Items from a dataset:
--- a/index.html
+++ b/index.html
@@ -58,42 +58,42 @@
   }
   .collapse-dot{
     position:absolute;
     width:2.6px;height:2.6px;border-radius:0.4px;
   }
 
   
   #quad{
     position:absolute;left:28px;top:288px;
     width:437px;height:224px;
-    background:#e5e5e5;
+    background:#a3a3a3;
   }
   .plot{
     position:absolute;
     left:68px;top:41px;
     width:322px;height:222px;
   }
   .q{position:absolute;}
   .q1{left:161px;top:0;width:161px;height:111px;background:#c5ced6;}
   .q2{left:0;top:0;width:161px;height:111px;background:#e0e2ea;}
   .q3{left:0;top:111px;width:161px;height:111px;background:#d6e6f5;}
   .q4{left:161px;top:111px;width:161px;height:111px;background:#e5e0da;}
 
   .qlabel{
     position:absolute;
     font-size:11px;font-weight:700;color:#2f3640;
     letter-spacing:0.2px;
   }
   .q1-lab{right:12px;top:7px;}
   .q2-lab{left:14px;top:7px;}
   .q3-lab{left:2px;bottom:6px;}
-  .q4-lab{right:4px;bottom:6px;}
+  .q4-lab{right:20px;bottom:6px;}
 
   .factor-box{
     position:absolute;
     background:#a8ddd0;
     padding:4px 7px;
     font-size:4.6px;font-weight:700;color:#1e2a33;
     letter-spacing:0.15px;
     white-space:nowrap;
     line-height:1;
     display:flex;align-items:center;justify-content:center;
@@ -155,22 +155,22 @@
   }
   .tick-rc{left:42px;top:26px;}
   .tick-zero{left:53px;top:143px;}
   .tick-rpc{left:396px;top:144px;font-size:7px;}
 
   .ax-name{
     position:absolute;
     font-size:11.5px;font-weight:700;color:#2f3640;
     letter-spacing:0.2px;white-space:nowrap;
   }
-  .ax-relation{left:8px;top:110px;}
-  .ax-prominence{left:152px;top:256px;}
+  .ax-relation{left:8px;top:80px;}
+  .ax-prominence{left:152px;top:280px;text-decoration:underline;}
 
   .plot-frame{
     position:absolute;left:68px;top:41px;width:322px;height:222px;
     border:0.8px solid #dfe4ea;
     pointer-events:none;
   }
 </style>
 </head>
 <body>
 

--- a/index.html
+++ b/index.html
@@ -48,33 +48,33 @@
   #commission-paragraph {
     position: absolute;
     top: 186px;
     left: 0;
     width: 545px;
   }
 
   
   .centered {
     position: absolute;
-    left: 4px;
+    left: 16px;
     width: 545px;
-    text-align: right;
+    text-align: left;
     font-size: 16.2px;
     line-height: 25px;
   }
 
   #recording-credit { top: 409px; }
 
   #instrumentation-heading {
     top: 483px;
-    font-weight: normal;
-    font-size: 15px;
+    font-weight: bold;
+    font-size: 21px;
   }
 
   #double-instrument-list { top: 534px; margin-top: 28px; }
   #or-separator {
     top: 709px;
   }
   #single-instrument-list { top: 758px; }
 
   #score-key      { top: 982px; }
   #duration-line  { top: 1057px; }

Task brief: Restate the records above verbatim, omitting no line.

Exercise response:
--- a/index.html
+++ b/index.html
@@ -58,42 +58,42 @@
   }
   .collapse-dot{
     position:absolute;
     width:2.6px;height:2.6px;border-radius:0.4px;
   }
 
   
   #quad{
     position:absolute;left:28px;top:288px;
     width:437px;height:224px;
-    background:#e5e5e5;
+    background:#a3a3a3;
   }
   .plot{
     position:absolute;
     left:68px;top:41px;
     width:322px;height:222px;
   }
   .q{position:absolute;}
   .q1{left:161px;top:0;width:161px;height:111px;background:#c5ced6;}
   .q2{left:0;top:0;width:161px;height:111px;background:#e0e2ea;}
   .q3{left:0;top:111px;width:161px;height:111px;background:#d6e6f5;}
   .q4{left:161px;top:111px;width:161px;height:111px;background:#e5e0da;}
 
   .qlabel{
     position:absolute;
     font-size:11px;font-weight:700;color:#2f3640;
     letter-spacing:0.2px;
   }
   .q1-lab{right:12px;top:7px;}
   .q2-lab{left:14px;top:7px;}
   .q3-lab{left:2px;bottom:6px;}
-  .q4-lab{right:4px;bottom:6px;}
+  .q4-lab{right:20px;bottom:6px;}
 
   .factor-box{
     position:absolute;
     background:#a8ddd0;
     padding:4px 7px;
     font-size:4.6px;font-weight:700;color:#1e2a33;
     letter-spacing:0.15px;
     white-space:nowrap;
     line-height:1;
     display:flex;align-items:center;justify-content:center;
@@ -155,22 +155,22 @@
   }
   .tick-rc{left:42px;top:26px;}
   .tick-zero{left:53px;top:143px;}
   .tick-rpc{left:396px;top:144px;font-size:7px;}
 
   .ax-name{
     position:absolute;
     font-size:11.5px;font-weight:700;color:#2f3640;
     letter-spacing:0.2px;white-space:nowrap;
   }
-  .ax-relation{left:8px;top:110px;}
-  .ax-prominence{left:152px;top:256px;}
+  .ax-relation{left:8px;top:80px;}
+  .ax-prominence{left:152px;top:280px;text-decoration:underline;}
 
   .plot-frame{
     position:absolute;left:68px;top:41px;width:322px;height:222px;
     border:0.8px solid #dfe4ea;
     pointer-events:none;
   }
 </style>
 </head>
 <body>
 

--- a/index.html
+++ b/index.html
@@ -48,33 +48,33 @@
   #commission-paragraph {
     position: absolute;
     top: 186px;
     left: 0;
     width: 545px;
   }
 
   
   .centered {
     position: absolute;
-    left: 4px;
+    left: 16px;
     width: 545px;
-    text-align: right;
+    text-align: left;
     font-size: 16.2px;
     line-height: 25px;
   }
 
   #recording-credit { top: 409px; }
 
   #instrumentation-heading {
     top: 483px;
-    font-weight: normal;
-    font-size: 15px;
+    font-weight: bold;
+    font-size: 21px;
   }
 
   #double-instrument-list { top: 534px; margin-top: 28px; }
   #or-separator {
     top: 709px;
   }
   #single-instrument-list { top: 758px; }
 
   #score-key      { top: 982px; }
   #duration-line  { top: 1057px; }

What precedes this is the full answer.